A Tokyo, les musiciens de demain tissent leur réseau
MUSIQUE•La Red Bull Music Academy accueille des jeunes musiciens du monde entier pendant un mois à Tokyo…Envoyé spécial à Tokyo, Benjamin Chapon
Tous les ans, pendant un mois, une ville accueille la Red Bull Music Academy. Après New York et avant Paris en 2015, Tokyo est jusqu’à mi-novembre la ville hôte de cet événement lancé en 1998. Si des concerts et autres événements artistiques sont organisés pendant un mois, la RBMA se distingue par sa partie privée. Soixante jeunes musiciens, tendance électro branchée, passent deux semaines en vase clos dans un immeuble de la ville où Red Bull a installé des studios remplis de matériel haut de gamme et où ont lieu des conférences données par des pointures de la scène musicale internationale.
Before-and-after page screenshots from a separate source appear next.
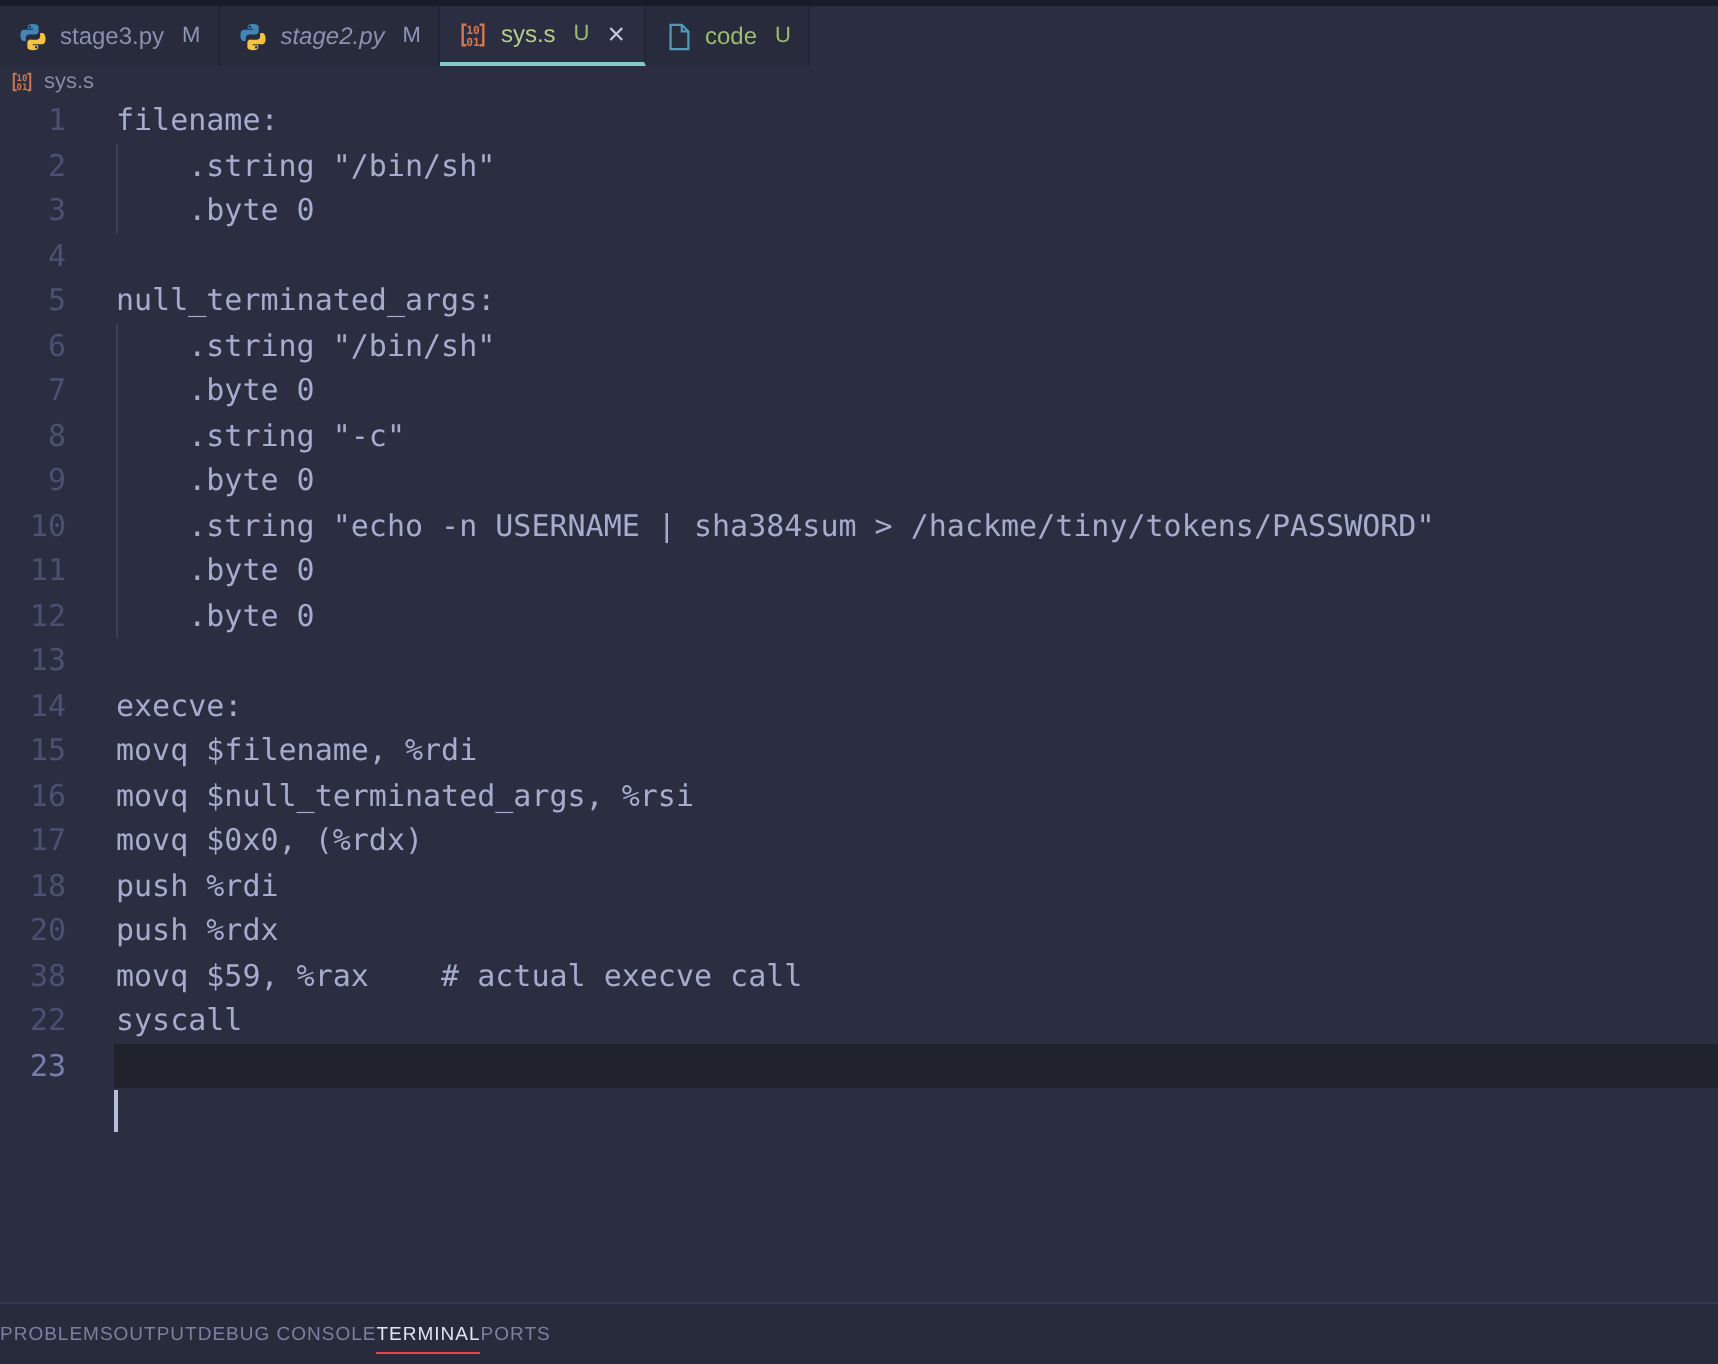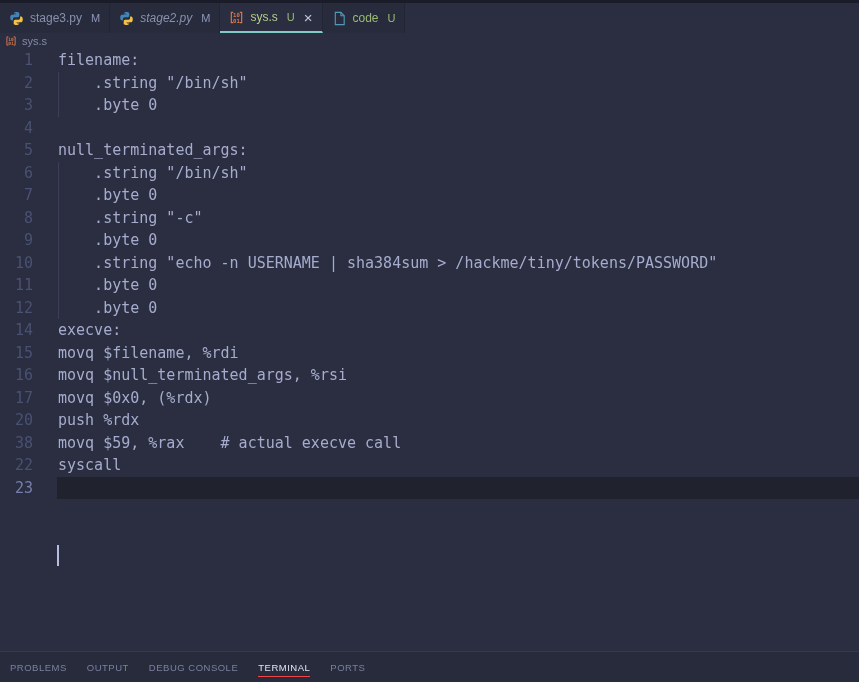"13" div.row { html: none -> <div> <span>13</span> <span></span> </div> }
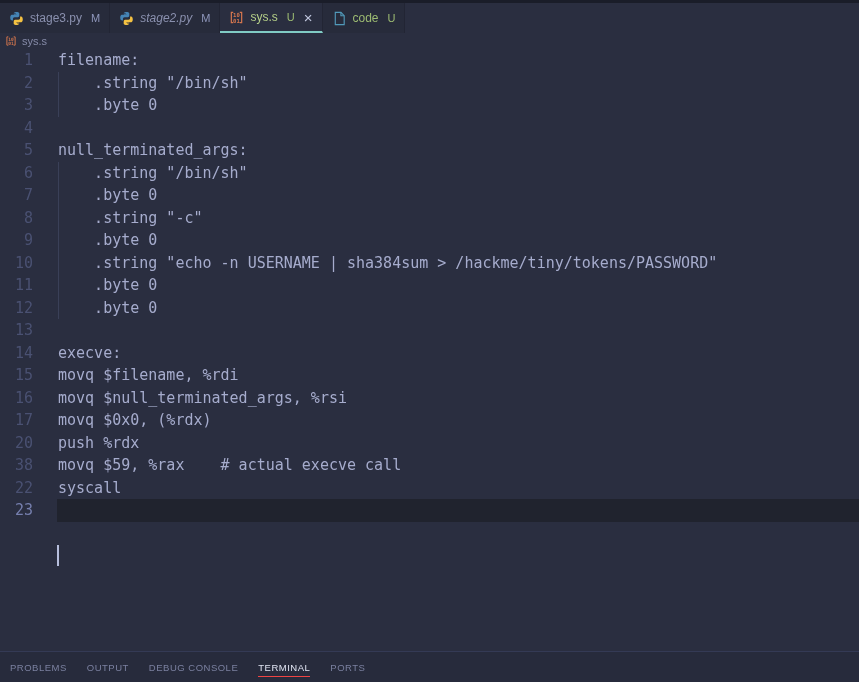"18" div.row { html: none -> <div> <span>18</span> <span>push %rdi</span> </div> }
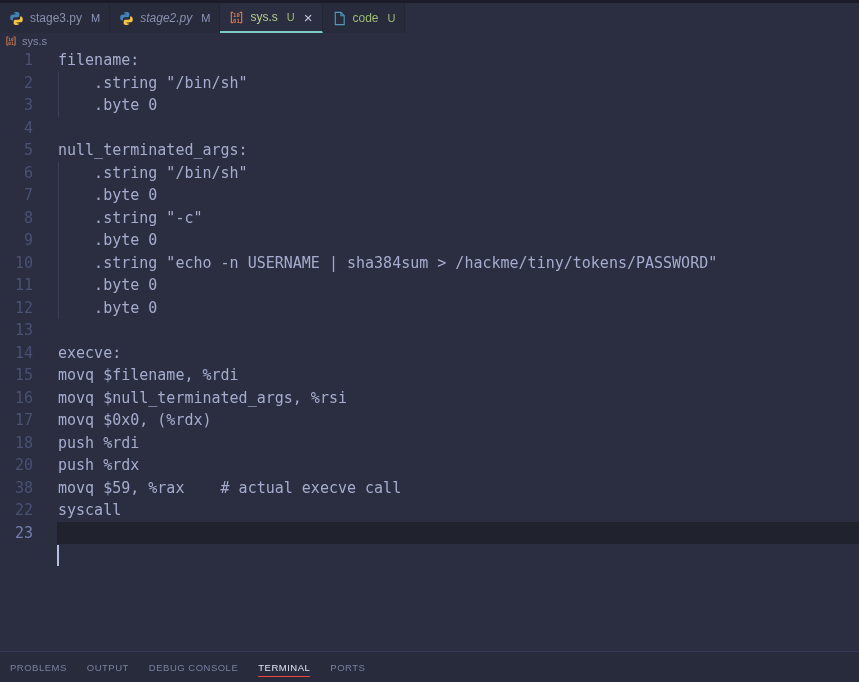"PROBLEMS" .ptab { padding: 0 10px -> 0 0 }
Sous des apparences de coolitude absolue, la RBMA n’est pas la Red Bull Music Holidays. Les participants sont fortement incités à être présents chaque matin et à s’impliquer à fond dans l’idéal de partage que cultive Torsten Schmidt, cofondateur de l’événement. « Il n’y a que huit studios pour trente participants, ils sont obligés de travailler ensemble. Si vous avez énormément de talent, vous n’avez fait que la moitié du chemin avant d’être invité à la RBMA. Nous cherchons des artistes avec de grosses qualités humaines, des gens intelligents et ouverts». 6000 musiciens ont été candidats pour l’édition de Tokyo.
Pas de pression
«Ce sont eux qui sponsorisent le mieux la musique contemporaine aujourd’hui, explique la française Lafawndah qui ne ressent aucune gêne à l’idée de participer à une campagne marketing pour une marque. Ils ont été capables de créer des connexions entre pleins de super-artistes. La RBMA est devenue une institution.»
La jeune artiste confesse qu’elle aurait hésité à participer à une telle entreprise il y a dix ans. «Depuis, ils ont fait leurs preuves. Ça m’honore de faire partie de cette famille-là. Et puis ils ne m’ont jamais rien demandé.» Même son de cloche du côté de La Mverte, autre artiste français de la RBMA Tokyo: «Ils m’ont accueilli dans leur studio à Paris, gratuitement et sans aucune contrepartie. Ils sont vraiment cool avec ça.»
Pas de leçon
«C’est presque trop facile pour eux, rigole DJ Krush, confortablement installé dans un des nombreux fauteuils design de la RBMA. Moi, quand j’ai débuté, j’étais ouvrier sur les chantiers pour gagner ma vie. La musique électronique et le hip-hop n’existaient pas au Japon.»
Le mythique producteur a donné un concert exceptionnel, dans la cour du musée d’art national avec des musiciens traditionnels japonais, dans le cadre de la RBMA. Mais il n’a pas donné de cours: «Je n’ai aucun conseil à donner parce que je continue d’apprendre de la musique. Devenir musicien réclame d’avoir en soi quelque chose d’unique qui ne s’explique pas.»